For some context, we made some fairly substantial changes to the underlying data-structure used to compare strings. The changes and their justification are found in pull request #17.

The benchmarking I did between 0.6.1 and 0.7.0 just used the unit tests, and I found 0.7.0 to be substantially faster. I made the assumption that their overall runtime was representative of most use cases. This assumption was incorrect, and evidently the unit tests were only faster because we cut down on word list load times so drastically (we were originally having issues with exponential memory usage with large word lists, hence the changes to pre-processing). I've opened issue #20 for adding additional unit tests to help us catch these slowdowns in the future.

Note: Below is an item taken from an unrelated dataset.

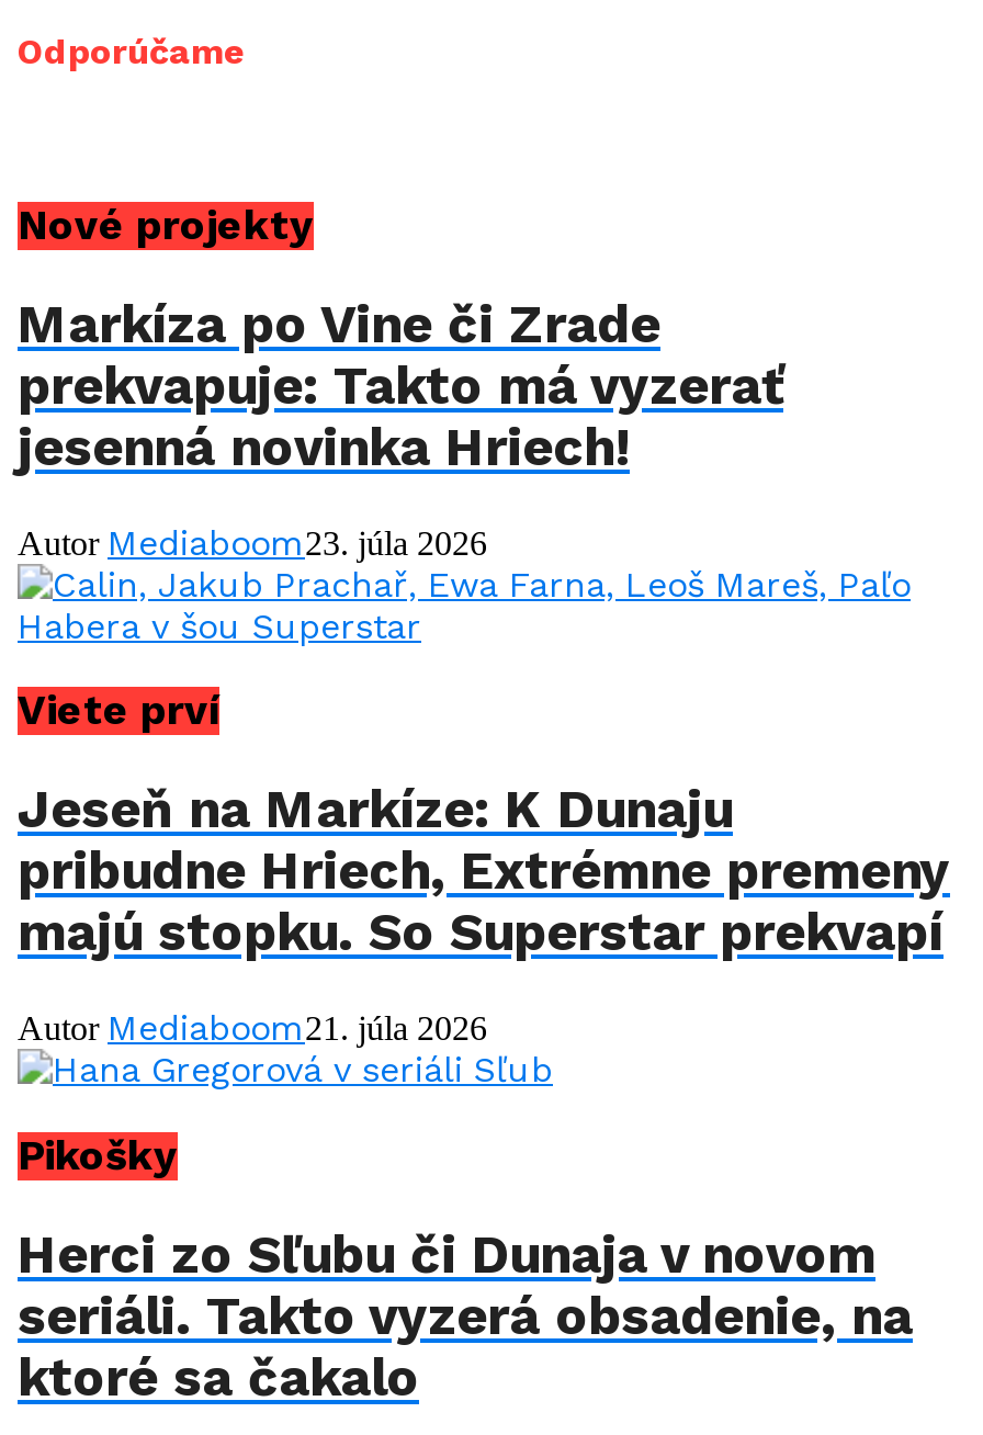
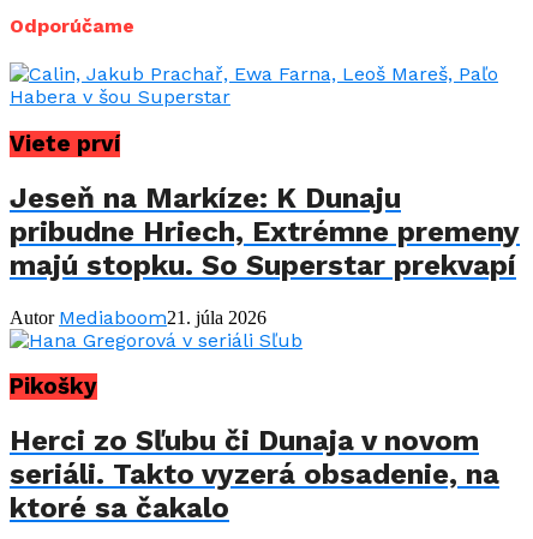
[18,202,783,563] Nové projekty | Markíza po Vine či Zrade | prekvapuje: Takto má vyzerať | jesenná novinka Hriech! | Autor Mediaboom23. júla 2026 -> none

A quick-and-dirty fix could be to just use the original algorithm when a word list is sufficiently small, and switch to the new memory-efficient algorithm only when necessary. In the meantime, I'm going to explore faster solutions for the comparison of strings with character variants.

A slice of this dataset should be good for benchmarking on our end. It contains 278677 user reviews for clothing products. Quick preliminary tests on a slice of 1000 reviews shows 0.7.0 is roughly 5x slower than 0.6.1 (excluding the load time for the word list).

Did some rough math and came up with the big-O bounds for our algorithm for 0.6.1 vs 0.7.0. Let n be the number of letters in a word, w be the number of words in a word list, and N be the maximum number of characters for a word in a word list.

Version memory lookup
0.6.1 O(w * 4^N) O(1)
0.7.0 O(w * N) O(n)
New algorithm O(w * N) O(n)

The word lookup for 0.6.1 was basically just a hash lookup in a default Python set, so it's going to be hard to beat. That said, the lookup efficiency for the algorithm I'm working on should essentially be a O(1) lookup in practice. This goes for documents with little to no curse words, or with lots curse words that are relatively short. But regardless, there will be some extra overhead versus 0.6.1. Whether this overhead will be significant is yet to be determined.

As a side note, it looks like we can get marginal speedups for dictionary look-ups (a reduction of about 17%) by interning strings, as demonstrated here.

Seeing some promising results with a new algorithm, which you can see in this branch. For benchmarking, I generated lorem ipsum paragraphs with 5% of the words replaced with profanity. The filters all use the same, default word list. I then ran the censor for each relevant version against different sets of paragraphs and timed them. Here's the runtimes in seconds, averaged over 4 runs:

Version 10 paragraphs 100 paragraphs 1000 paragraphs
0.6.1 0.46 4.82 48.43
0.7.0 2.02 20.72 212.85
New algorithm 0.01 0.10 1.01

Now, I expected this new algorithm to be slower than 0.6.1, so these times are a bit surprising. The trials did include assertion checks against known censored versions of the text, and my algorithm does pass all the unit tests. But given our past mistake of not testing 0.7.0 thoroughly enough, we should resolve #20 first so we have something more verified to test with.